| Problem requirements |
Look through the data below. Collect every line where the word "及时处理库内不良品" occurs.

======== Data supplied ========

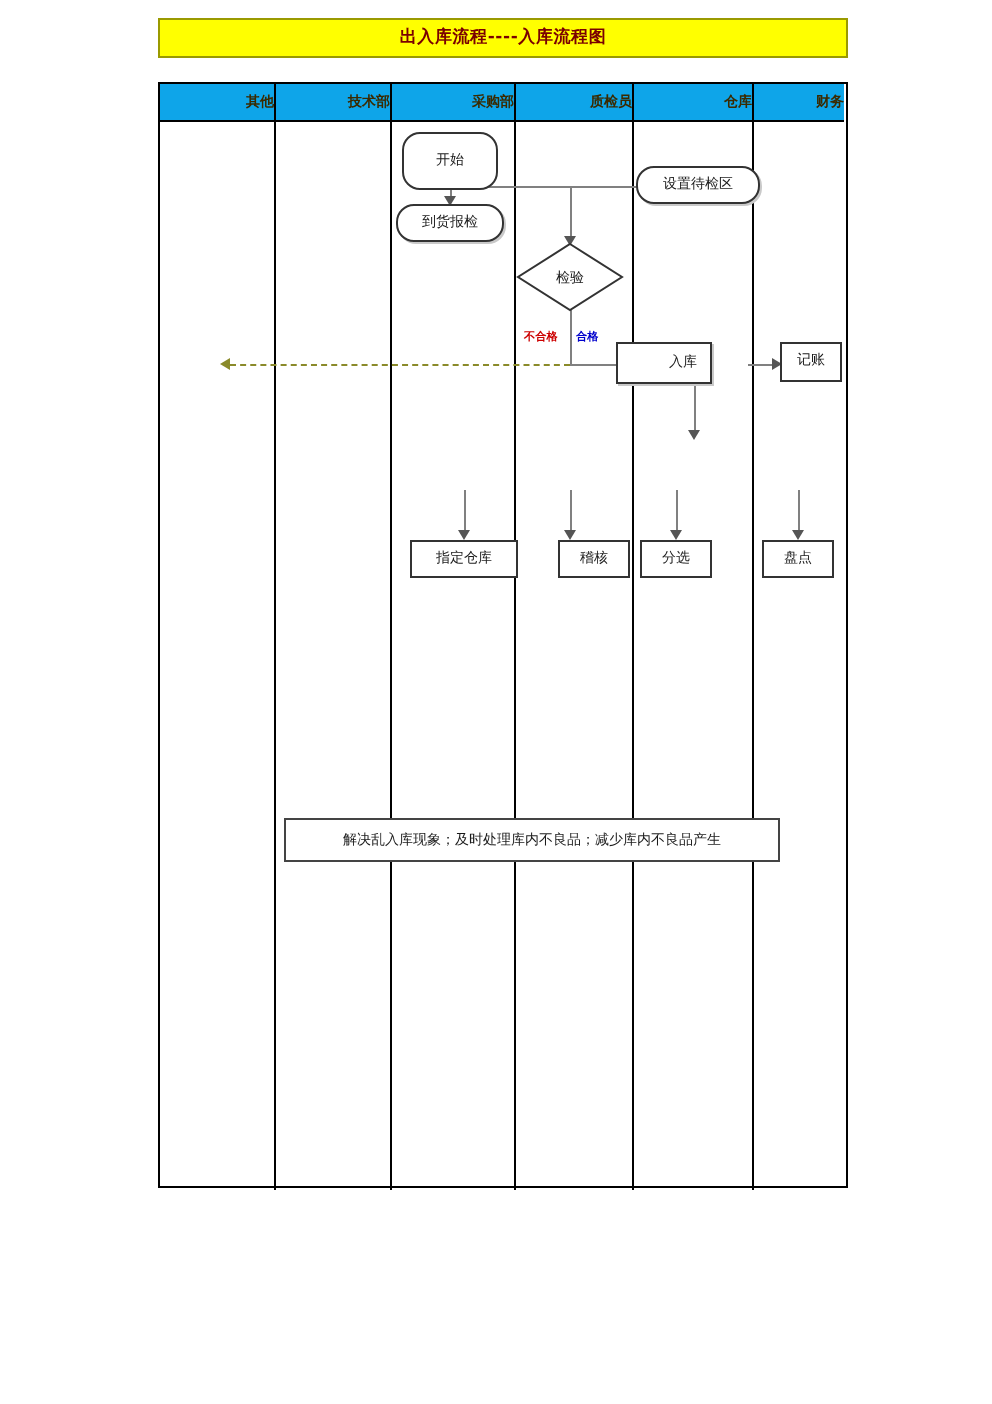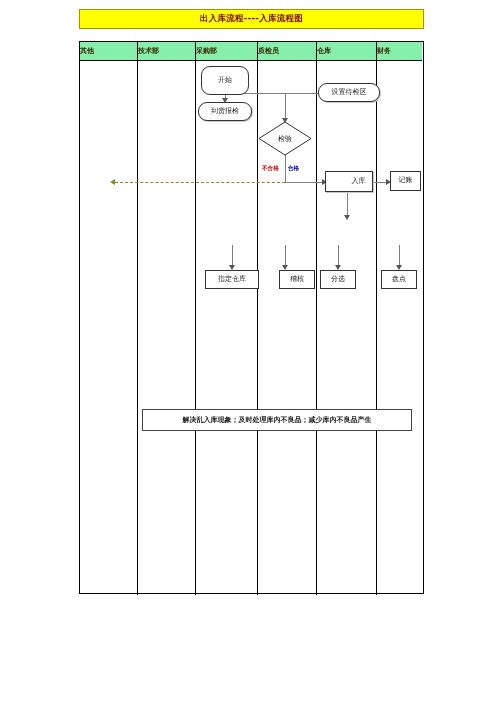--- a/index.html
+++ b/index.html
@@ -42,26 +42,27 @@
     width: 345px; height: 553px;
     border: 1.3px solid #000000;
   }
   .lane-head-row {
     position: absolute;
     left: 0; top: 0;
     width: 100%; height: 19px;
     display: flex;
   }
   .lane-head {
-    background: #86efac;
+    background: #0ea5e9;
     border-right: 1.3px solid #000000;
     border-bottom: 1.3px solid #000000;
     display: flex;
     align-items: center;
-    justify-content: flex-start;
+    justify-content: flex-end;
+    padding-left: 24px;
   }
   .lane-head:last-child { border-right: none; }
   .lane-head-label {
     font-size: 7px;
     color: #3a2a00;
     font-weight: bold;
     white-space: nowrap;
   }
   .lane-body-row {
     position: absolute;
@@ -272,26 +273,26 @@
   <div class="node rounded shadowed" style="left:318px; top:83px; width:62px; height:19px;">设置待检区</div>
 
   <div class="diamond-wrap" style="left:258px; top:121px; width:54px; height:35px;">
     <svg width="54" height="35" viewBox="0 0 54 35">
       <polygon points="27,1 53,17.5 27,34 1,17.5" fill="#ffffff" stroke="#333333" stroke-width="1"></polygon>
     </svg>
     <div class="diamond-label">检验</div>
   </div>
 
 
-  <div class="node shadowed" style="left:325px; top:171px; width:48px; height:21px;padding-left:19px;">入库</div>
+  <div class="node shadowed" style="left:308px; top:171px; width:48px; height:21px;padding-left:19px;">入库</div>
 
   <div class="node" style="left:390px; top:171px; width:31px; height:20px;">记账</div>
 
 
   <div class="node" style="left:205px; top:270px; width:54px; height:19px;">指定仓库</div>
   <div class="node" style="left:267px; top:270px; width:36px; height:19px;margin-left:12px;">稽核</div>
   <div class="node" style="left:320px; top:270px; width:36px; height:19px;">分选</div>
   <div class="node" style="left:381px; top:270px; width:36px; height:19px;">盘点</div>
 
 
-  <div class="summary-box" style="left:142px; top:409px; width:270px; height:22px;font-weight:bold;">解决乱入库现象；及时处理库内不良品；减少库内不良品产生</div>
+  <div class="summary-box" style="left:142px; top:409px; width:248px; height:22px;">解决乱入库现象；及时处理库内不良品；减少库内不良品产生</div>
 
 </div>
 
 </body></html>

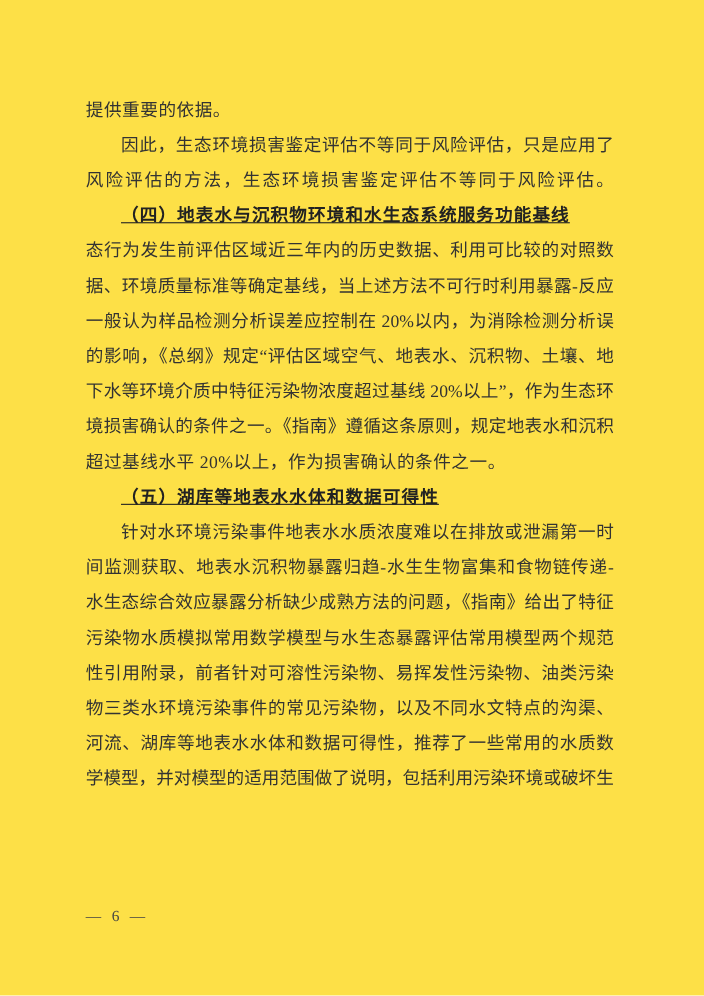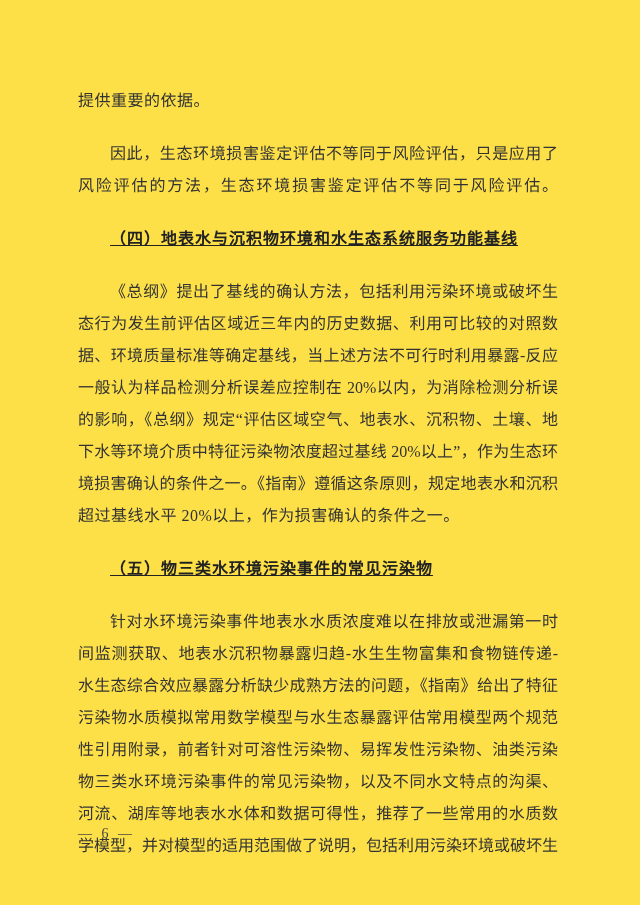--- a/index.html
+++ b/index.html
@@ -34,21 +34,20 @@
   .line.justify {
     text-align: justify;
     text-align-last: justify;
     letter-spacing: 0;
   }
   .line.left {
     text-align: left;
   }
   .line.indent {
     text-indent: 32px;
-    margin-top: 21px;
   }
   .line.heading {
     font-weight: bold;
     letter-spacing: 1px;
     color: #222222;
     text-decoration: underline;
   }
   .footer {
     position: absolute;
     left: 78px;
@@ -64,29 +63,28 @@
 </style>
 </head>
 <body>
 
 <main class="page">
   <div class="content">
       <div class="line left">提供重要的依据。</div>
       <div class="line justify indent">因此，生态环境损害鉴定评估不等同于风险评估，只是应用了</div>
       <div class="line justify">风险评估的方法，生态环境损害鉴定评估不等同于风险评估。</div>
       <div class="line left indent heading">（四）地表水与沉积物环境和水生态系统服务功能基线</div>
-      <div class="line justify indent">《总纲》提出了基线的确认方法，包括利用污染环境或破坏生</div>
       <div class="line justify">态行为发生前评估区域近三年内的历史数据、利用可比较的对照数</div>
       <div class="line justify">据、环境质量标准等确定基线，当上述方法不可行时利用暴露-反应</div>
       <div class="line justify">一般认为样品检测分析误差应控制在 20%以内，为消除检测分析误差</div>
       <div class="line justify">的影响，《总纲》规定“评估区域空气、地表水、沉积物、土壤、地</div>
       <div class="line justify">下水等环境介质中特征污染物浓度超过基线 20%以上”，作为生态环</div>
       <div class="line justify">境损害确认的条件之一。《指南》遵循这条原则，规定地表水和沉积</div>
       <div class="line left">超过基线水平 20%以上，作为损害确认的条件之一。</div>
-      <div class="line left indent heading">（五）物三类水环境污染事件的常见污染物</div>
+      <div class="line left indent heading">（五）湖库等地表水水体和数据可得性</div>
       <div class="line justify indent">针对水环境污染事件地表水水质浓度难以在排放或泄漏第一时</div>
       <div class="line justify">间监测获取、地表水沉积物暴露归趋-水生生物富集和食物链传递-</div>
       <div class="line justify">水生态综合效应暴露分析缺少成熟方法的问题，《指南》给出了特征</div>
       <div class="line justify">污染物水质模拟常用数学模型与水生态暴露评估常用模型两个规范</div>
       <div class="line justify">性引用附录，前者针对可溶性污染物、易挥发性污染物、油类污染</div>
       <div class="line justify">物三类水环境污染事件的常见污染物，以及不同水文特点的沟渠、</div>
       <div class="line justify">河流、湖库等地表水水体和数据可得性，推荐了一些常用的水质数</div>
       <div class="line justify">学模型，并对模型的适用范围做了说明，包括利用污染环境或破坏生</div>
     </div>
   <div class="footer">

========

| Response area |
-  <div class="summary-box" style="left:142px; top:409px; width:270px; height:22px;font-weight:bold;">解决乱入库现象；及时处理库内不良品；减少库内不良品产生</div>
+  <div class="summary-box" style="left:142px; top:409px; width:248px; height:22px;">解决乱入库现象；及时处理库内不良品；减少库内不良品产生</div>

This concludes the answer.